I do agree that it’s definitively a problem that if one thing goes wrong in your state, but you urgently need to provision something else within the same terraform module/state this can become a true problem (thankfully didn’t run into such yet though - but I should become more prepared for that).
To be honest, these sorts of problems are also confronting you in other environments - for example I couldn’t switch-env on my NixOS installation because emacs-wayland wouldn’t compile anymore, making it impossible to apply the rest.
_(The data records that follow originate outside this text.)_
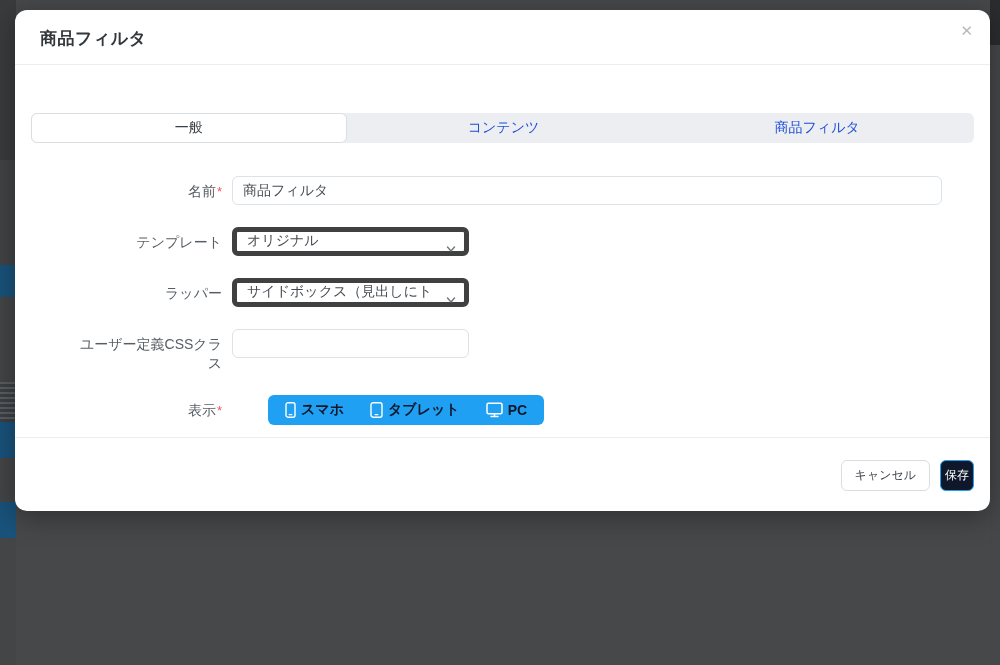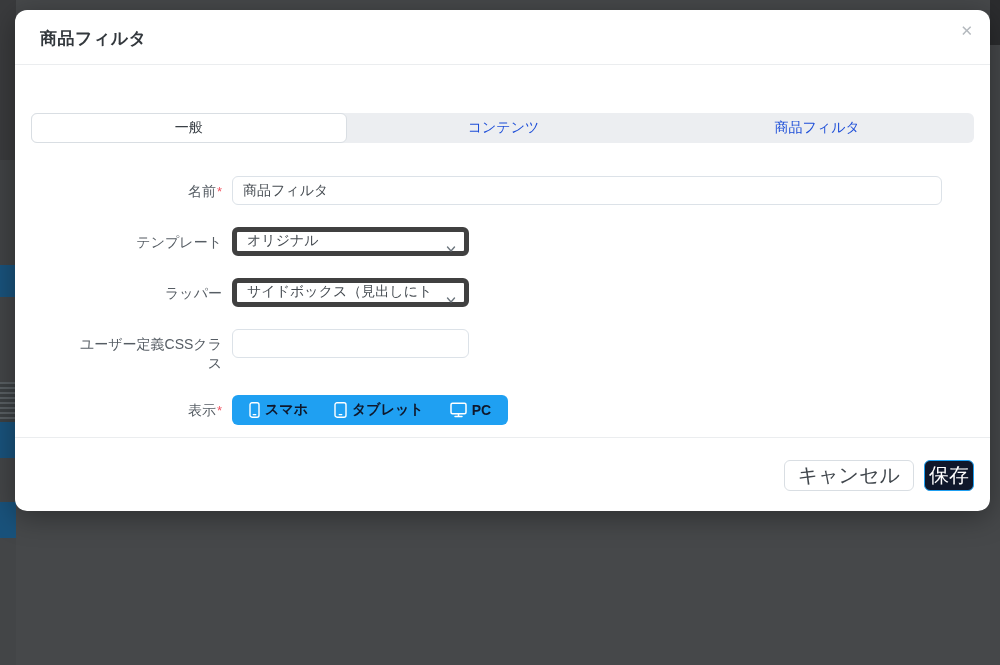--- a/index.html
+++ b/index.html
@@ -69,39 +69,39 @@
     position:relative; width:237px; height:29px;
     border:5px solid #404040; border-radius:6px; background:#fff;
     display:flex; align-items:flex-start; padding:0 26px 0 10px;
     font-size:14px; color:#454b51; cursor:pointer;
   }
   .select-value { white-space:nowrap; overflow:hidden; }
   .select-chevron { position:absolute; right:8px; top:9px; }
   .short { width:237px; }
 
   
-  .frow-display { margin-top:10px; }
+  .frow-display { margin-top:10px;gap:36px; }
   .toggle-group {
     display:inline-flex; background:#1fa0f2; border-radius:6px;
     height:30px; align-items:center; padding:0 4px;
   }
   .toggle-opt {
     display:flex; align-items:center; gap:5px;
     color:#0f172a; font-weight:bold; font-size:14px;
     padding:0 13px; height:30px; cursor:pointer;
   }
   .toggle-opt svg { display:block; }
 
   
   .modal-footer {
     border-top:1px solid #ebedef;
     padding:22px 16px 20px 16px;
     display:flex; justify-content:flex-end; gap:10px;
   }
-  .btn { height:31px; border-radius:6px; font-size:20px; font-family:inherit; cursor:pointer; display:flex; align-items:center; }
+  .btn { height:31px; border-radius:6px; font-size:12px; font-family:inherit; cursor:pointer; display:flex; align-items:center; }
   .btn-cancel { background:#ffffff; border:1px solid #d9dee3; color:#41474d; padding:0 13px; }
   .btn-save { background:#0f172a; border:1px solid #1fa0f2; color:#ffffff; padding:0 4px; }
 </style>
 </head>
 <body>
 
 <div class="backdrop-left">
   <div class="seg seg-a"></div>
   <div class="seg seg-b"></div>
   <div class="seg seg-blue1"></div>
What this article doesn’t mention is terragrunt, for example with terragrunt my org splits VPC and EKS into multiple modules/states and they are still linked properly to each other by defining output/input + ferraform. This will be needed not only because you’re going to be confronted with the problem scenario described by qovery, but also because terraform will become very slow the moment you’re reaching a critical amount of resources. For provisioning production through CI this is fine by me, but development can become a real pain if you’re going to need 90 seconds to apply your module.
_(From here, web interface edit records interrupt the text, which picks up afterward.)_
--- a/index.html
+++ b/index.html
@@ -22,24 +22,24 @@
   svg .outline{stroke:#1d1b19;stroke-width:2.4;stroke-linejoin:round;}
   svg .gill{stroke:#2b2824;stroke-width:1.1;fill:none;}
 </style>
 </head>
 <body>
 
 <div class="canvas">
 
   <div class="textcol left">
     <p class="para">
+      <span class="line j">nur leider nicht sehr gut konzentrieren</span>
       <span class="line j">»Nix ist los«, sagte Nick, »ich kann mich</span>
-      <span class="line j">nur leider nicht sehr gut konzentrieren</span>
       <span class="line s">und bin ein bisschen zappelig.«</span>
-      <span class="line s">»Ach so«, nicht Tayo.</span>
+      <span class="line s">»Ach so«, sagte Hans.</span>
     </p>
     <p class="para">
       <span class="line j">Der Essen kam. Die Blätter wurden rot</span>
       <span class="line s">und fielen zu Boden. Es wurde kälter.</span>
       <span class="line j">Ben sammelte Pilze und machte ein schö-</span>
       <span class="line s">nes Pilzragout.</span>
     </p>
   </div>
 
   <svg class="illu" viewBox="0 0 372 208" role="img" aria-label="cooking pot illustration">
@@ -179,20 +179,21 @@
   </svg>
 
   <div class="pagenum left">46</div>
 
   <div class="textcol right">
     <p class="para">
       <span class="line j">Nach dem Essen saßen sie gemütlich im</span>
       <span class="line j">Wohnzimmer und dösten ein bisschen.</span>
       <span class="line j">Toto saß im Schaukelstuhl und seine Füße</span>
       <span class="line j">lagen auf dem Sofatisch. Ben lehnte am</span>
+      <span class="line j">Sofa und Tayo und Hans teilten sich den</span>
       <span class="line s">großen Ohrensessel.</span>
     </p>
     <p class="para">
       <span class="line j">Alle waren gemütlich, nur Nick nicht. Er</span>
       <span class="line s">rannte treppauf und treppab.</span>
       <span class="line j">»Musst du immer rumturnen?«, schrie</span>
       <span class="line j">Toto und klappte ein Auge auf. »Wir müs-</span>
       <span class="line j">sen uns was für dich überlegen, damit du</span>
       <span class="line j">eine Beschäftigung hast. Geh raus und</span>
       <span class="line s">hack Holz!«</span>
From my experience terraform is great for the infrastructure. Most of the mentioned issues have solutions like splitting the state and managing the multiple steps externally / via plugins. On the other hand, I’m not sure if that’s what they called “services”, however for app deployments it sucks. I’d struggle to define the threshold specifically, but once what you deploy frequently something very flexible in behaviour, failures, etc. it just doesn’t match that model.
It’s not even specific to terraform. CloudFormation itself just doesn’t work for this. “Your app configuration is not correct” can be often recovered from very quickly by wiping it and redeploying previous/new version. But infrastructure management frameworks usually go with “well, let’s give it some time to maybe stabilise and then destroy relevant resources” which can take ages. Then come issues like “we need to wait for the failed app deployment to time out, but for the fix we need to change infrastructure, but that’s blocked on app deployment”.